**The data**.
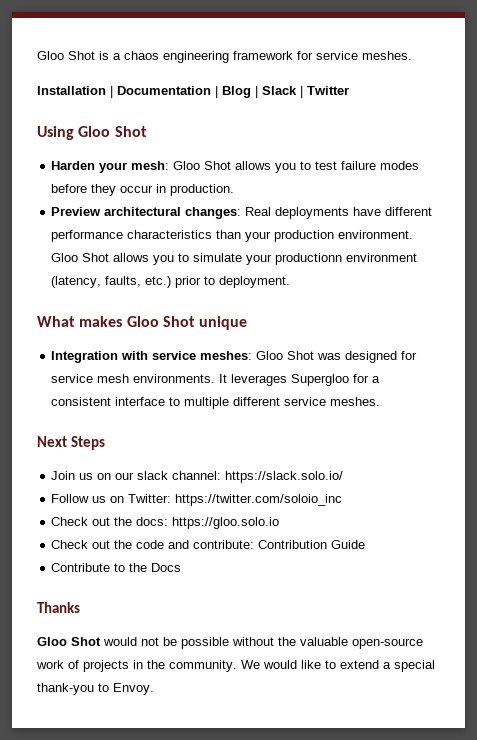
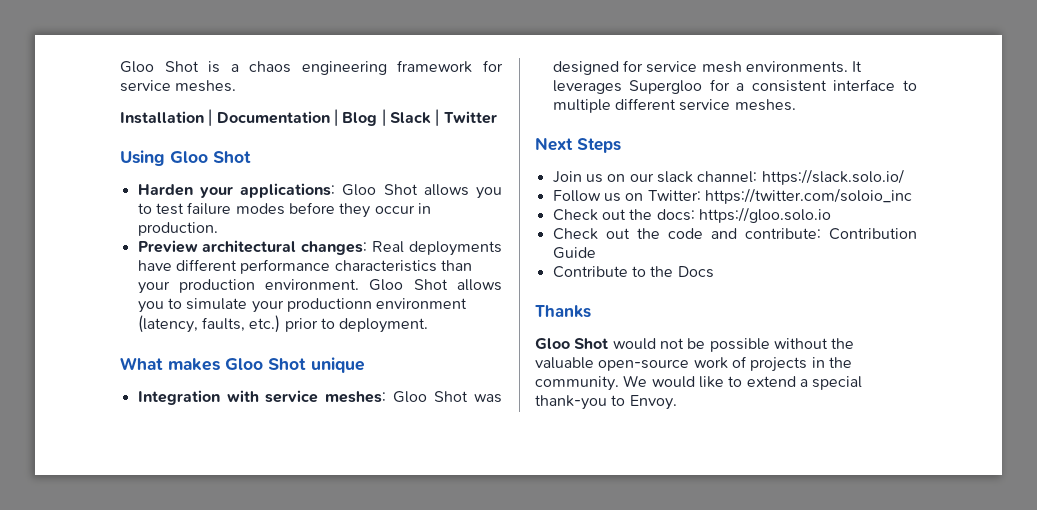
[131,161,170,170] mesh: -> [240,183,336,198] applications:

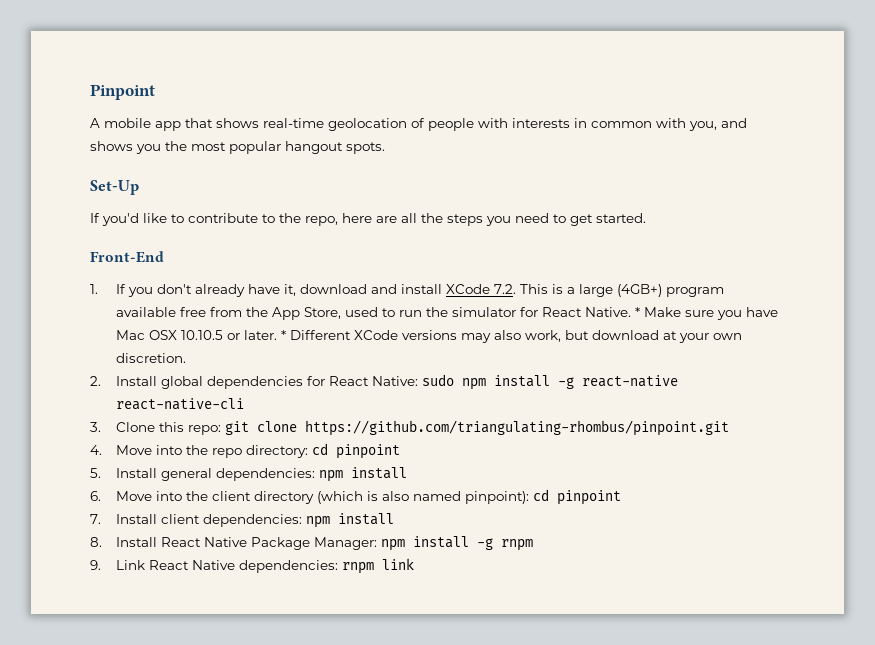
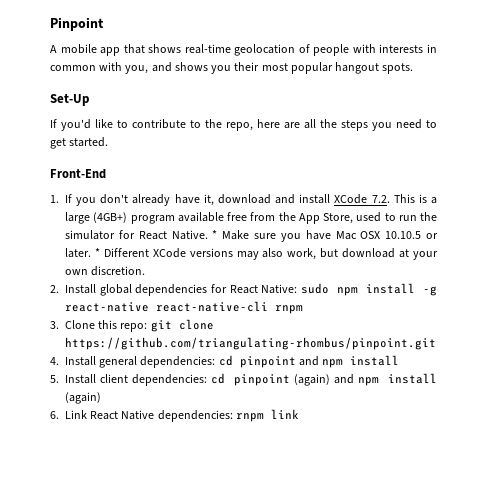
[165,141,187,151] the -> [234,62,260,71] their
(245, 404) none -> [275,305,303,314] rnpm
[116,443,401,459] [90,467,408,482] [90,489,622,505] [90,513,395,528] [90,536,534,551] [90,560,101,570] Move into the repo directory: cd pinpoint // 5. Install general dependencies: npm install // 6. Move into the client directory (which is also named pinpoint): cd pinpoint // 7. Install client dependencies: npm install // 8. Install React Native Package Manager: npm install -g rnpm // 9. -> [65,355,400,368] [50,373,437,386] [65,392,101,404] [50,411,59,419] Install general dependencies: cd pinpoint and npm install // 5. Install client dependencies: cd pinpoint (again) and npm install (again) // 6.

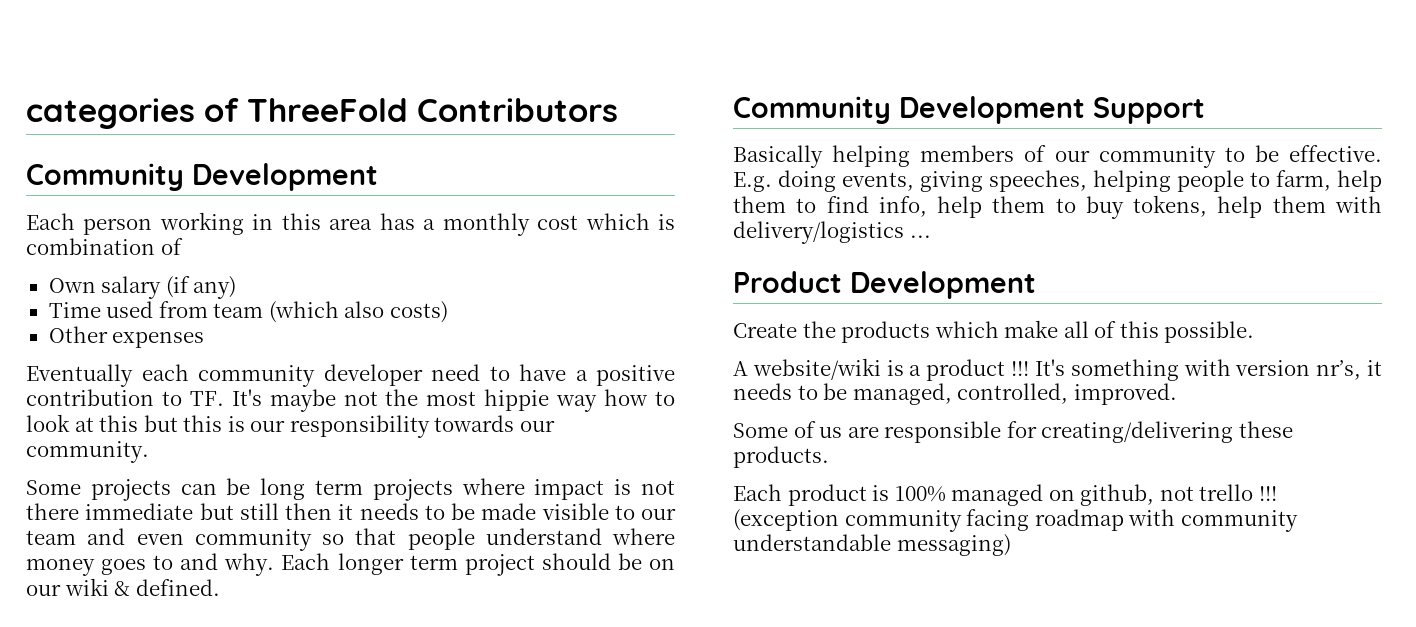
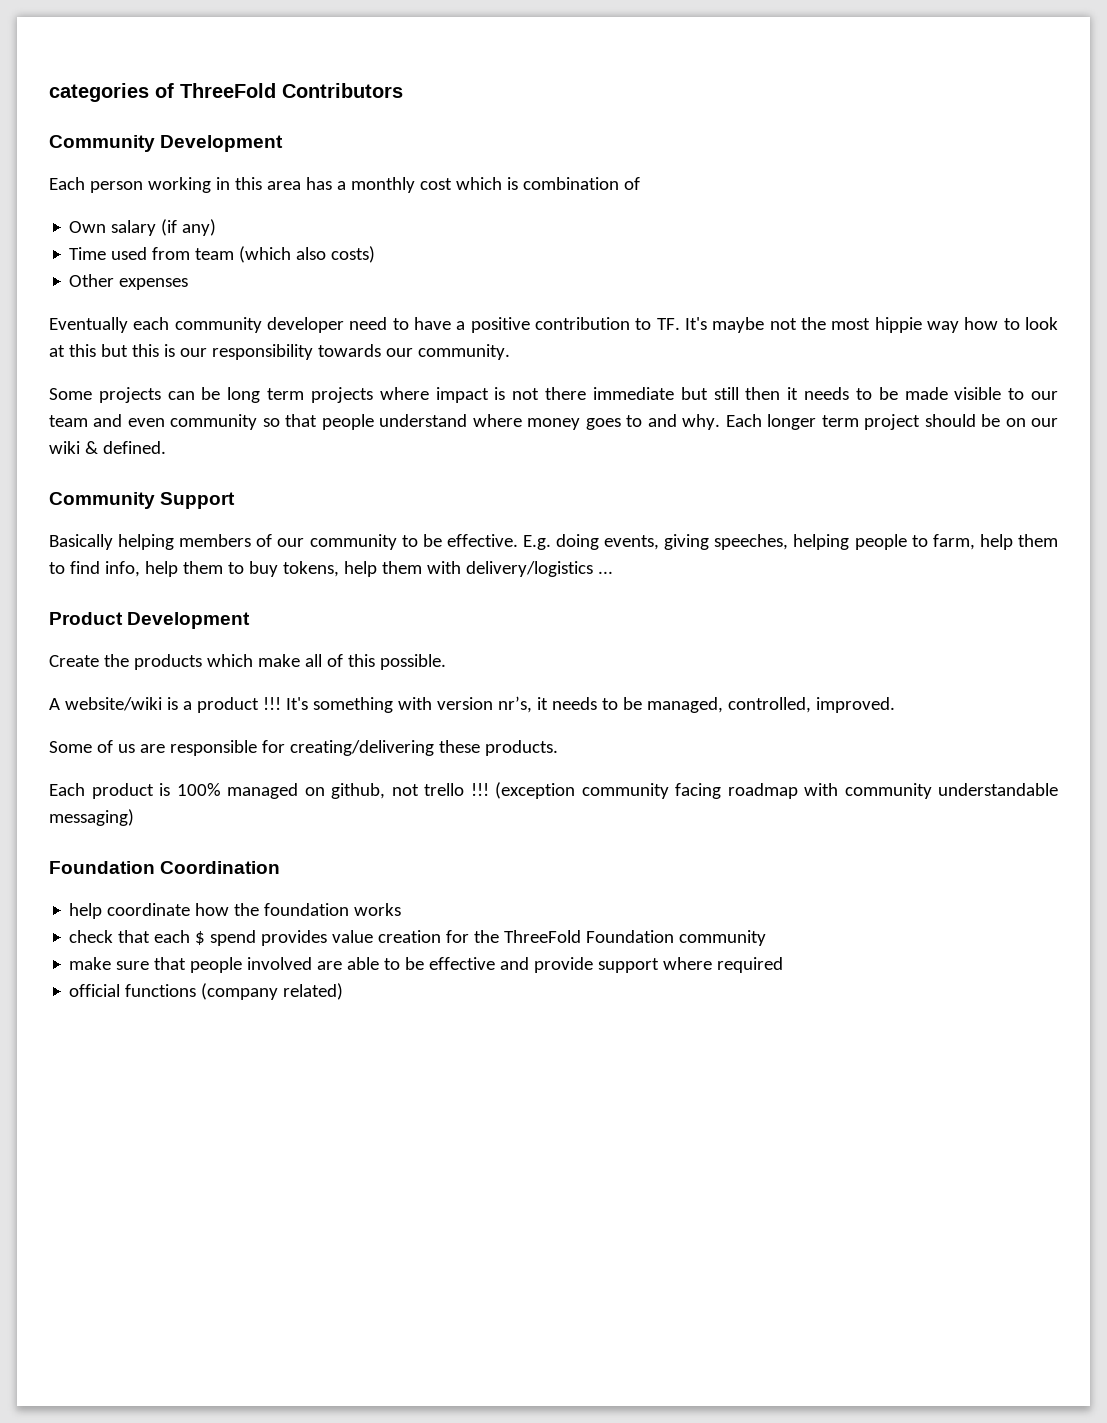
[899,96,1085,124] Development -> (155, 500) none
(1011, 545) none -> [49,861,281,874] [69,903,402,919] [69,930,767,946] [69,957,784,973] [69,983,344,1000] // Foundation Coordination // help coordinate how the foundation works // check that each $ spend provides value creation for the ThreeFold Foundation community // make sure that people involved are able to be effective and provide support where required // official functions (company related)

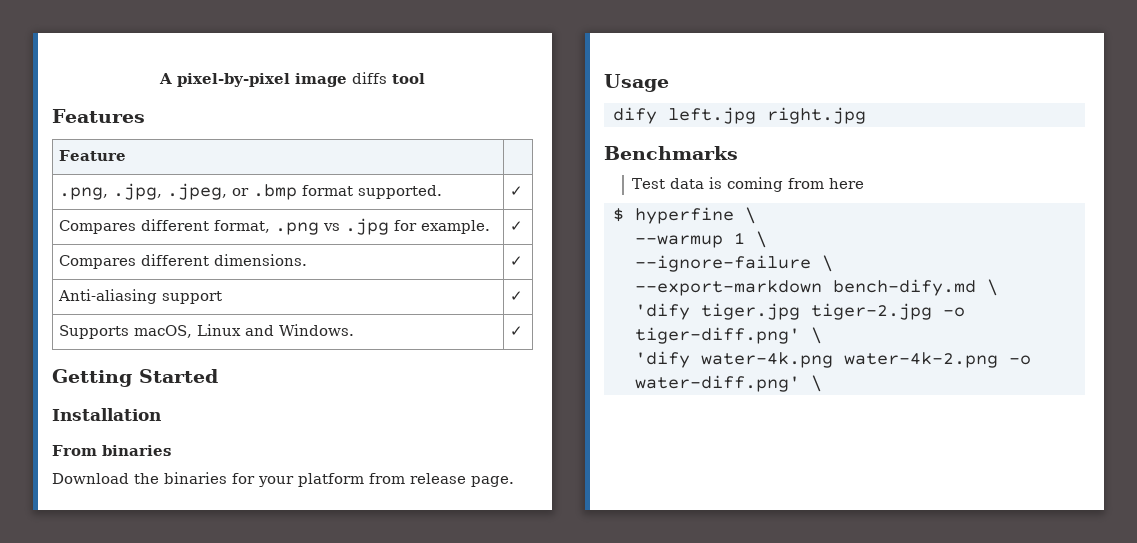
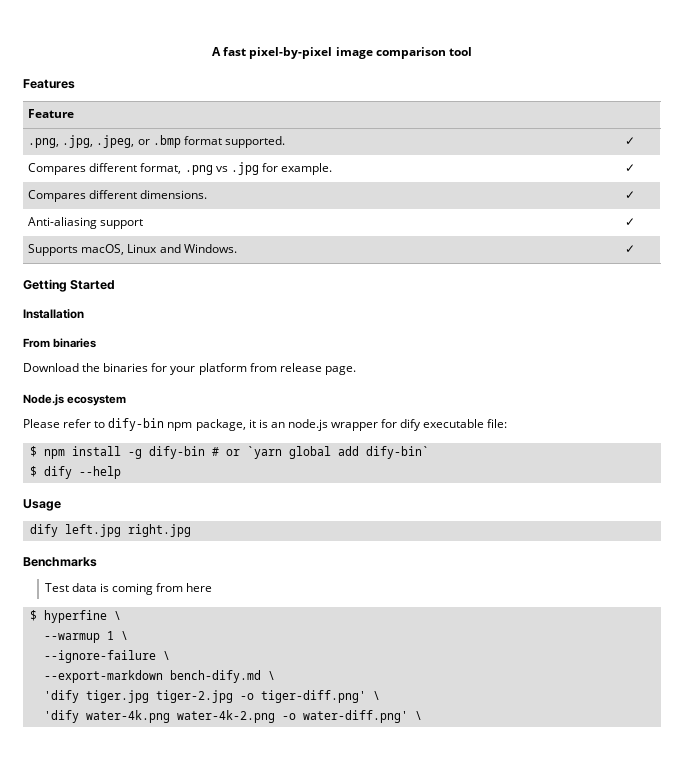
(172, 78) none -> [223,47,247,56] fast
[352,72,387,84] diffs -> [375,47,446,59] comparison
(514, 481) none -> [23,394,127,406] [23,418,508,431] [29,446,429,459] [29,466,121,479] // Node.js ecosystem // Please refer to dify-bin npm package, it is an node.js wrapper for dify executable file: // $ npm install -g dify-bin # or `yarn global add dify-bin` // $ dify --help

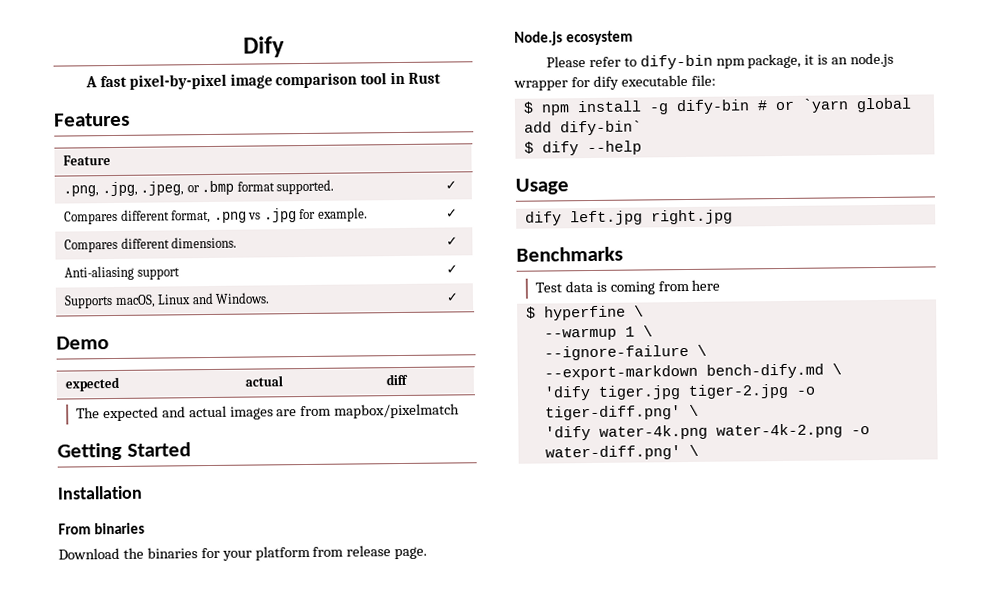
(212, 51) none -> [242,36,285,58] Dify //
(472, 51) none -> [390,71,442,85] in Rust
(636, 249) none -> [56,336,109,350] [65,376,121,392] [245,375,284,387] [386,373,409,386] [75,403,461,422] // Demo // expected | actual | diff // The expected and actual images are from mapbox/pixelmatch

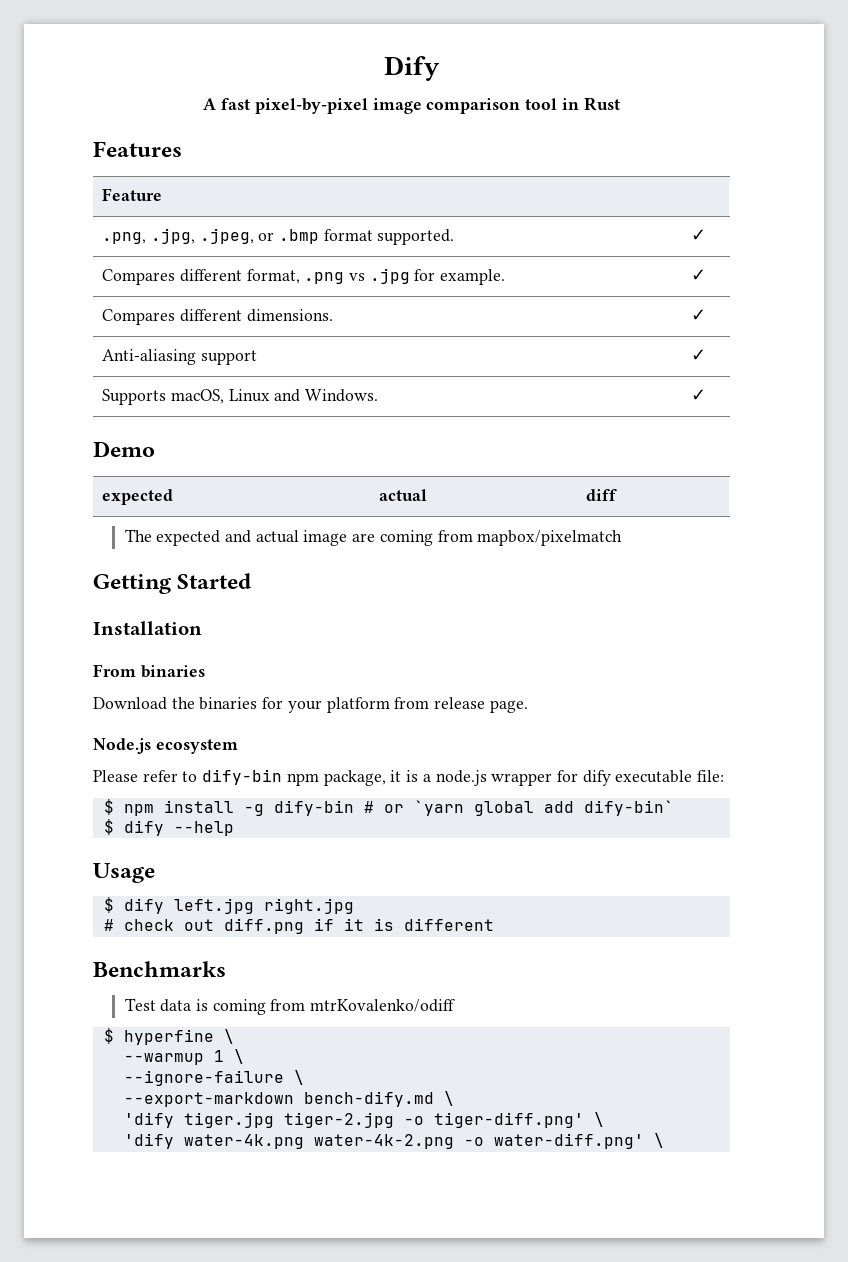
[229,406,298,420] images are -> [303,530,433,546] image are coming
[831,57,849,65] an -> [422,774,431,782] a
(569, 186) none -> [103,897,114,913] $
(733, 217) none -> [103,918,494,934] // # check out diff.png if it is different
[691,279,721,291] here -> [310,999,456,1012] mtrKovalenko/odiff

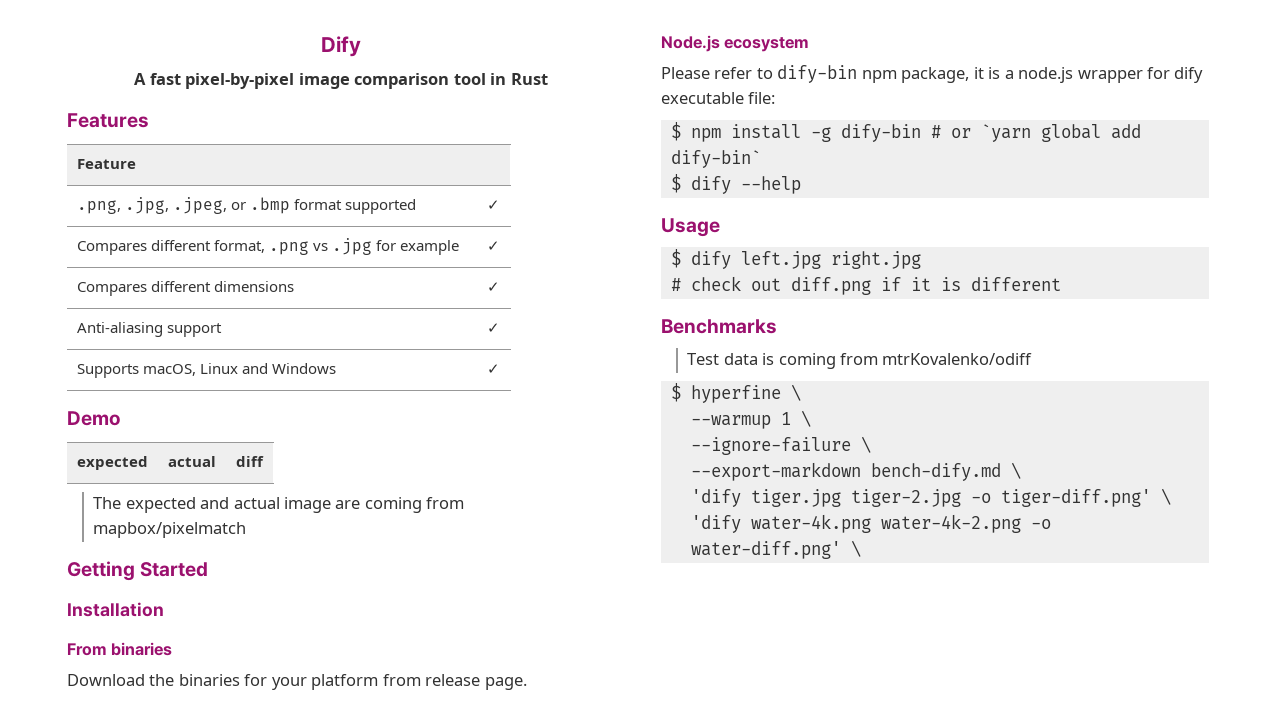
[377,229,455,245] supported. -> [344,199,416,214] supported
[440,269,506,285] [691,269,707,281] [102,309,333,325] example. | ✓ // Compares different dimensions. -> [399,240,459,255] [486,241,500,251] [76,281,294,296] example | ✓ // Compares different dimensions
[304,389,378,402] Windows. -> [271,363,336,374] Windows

**Task description**. Verbatim repetition of the entries is required, excluding any pictures.

**Written answer**.
[131,161,170,170] mesh: -> [240,183,336,198] applications:

[165,141,187,151] the -> [234,62,260,71] their
(245, 404) none -> [275,305,303,314] rnpm
[116,443,401,459] [90,467,408,482] [90,489,622,505] [90,513,395,528] [90,536,534,551] [90,560,101,570] Move into the repo directory: cd pinpoint // 5. Install general dependencies: npm install // 6. Move into the client directory (which is also named pinpoint): cd pinpoint // 7. Install client dependencies: npm install // 8. Install React Native Package Manager: npm install -g rnpm // 9. -> [65,355,400,368] [50,373,437,386] [65,392,101,404] [50,411,59,419] Install general dependencies: cd pinpoint and npm install // 5. Install client dependencies: cd pinpoint (again) and npm install (again) // 6.

[899,96,1085,124] Development -> (155, 500) none
(1011, 545) none -> [49,861,281,874] [69,903,402,919] [69,930,767,946] [69,957,784,973] [69,983,344,1000] // Foundation Coordination // help coordinate how the foundation works // check that each $ spend provides value creation for the ThreeFold Foundation community // make sure that people involved are able to be effective and provide support where required // official functions (company related)

(172, 78) none -> [223,47,247,56] fast
[352,72,387,84] diffs -> [375,47,446,59] comparison
(514, 481) none -> [23,394,127,406] [23,418,508,431] [29,446,429,459] [29,466,121,479] // Node.js ecosystem // Please refer to dify-bin npm package, it is an node.js wrapper for dify executable file: // $ npm install -g dify-bin # or `yarn global add dify-bin` // $ dify --help

(212, 51) none -> [242,36,285,58] Dify //
(472, 51) none -> [390,71,442,85] in Rust
(636, 249) none -> [56,336,109,350] [65,376,121,392] [245,375,284,387] [386,373,409,386] [75,403,461,422] // Demo // expected | actual | diff // The expected and actual images are from mapbox/pixelmatch

[229,406,298,420] images are -> [303,530,433,546] image are coming
[831,57,849,65] an -> [422,774,431,782] a
(569, 186) none -> [103,897,114,913] $
(733, 217) none -> [103,918,494,934] // # check out diff.png if it is different
[691,279,721,291] here -> [310,999,456,1012] mtrKovalenko/odiff

[377,229,455,245] supported. -> [344,199,416,214] supported
[440,269,506,285] [691,269,707,281] [102,309,333,325] example. | ✓ // Compares different dimensions. -> [399,240,459,255] [486,241,500,251] [76,281,294,296] example | ✓ // Compares different dimensions
[304,389,378,402] Windows. -> [271,363,336,374] Windows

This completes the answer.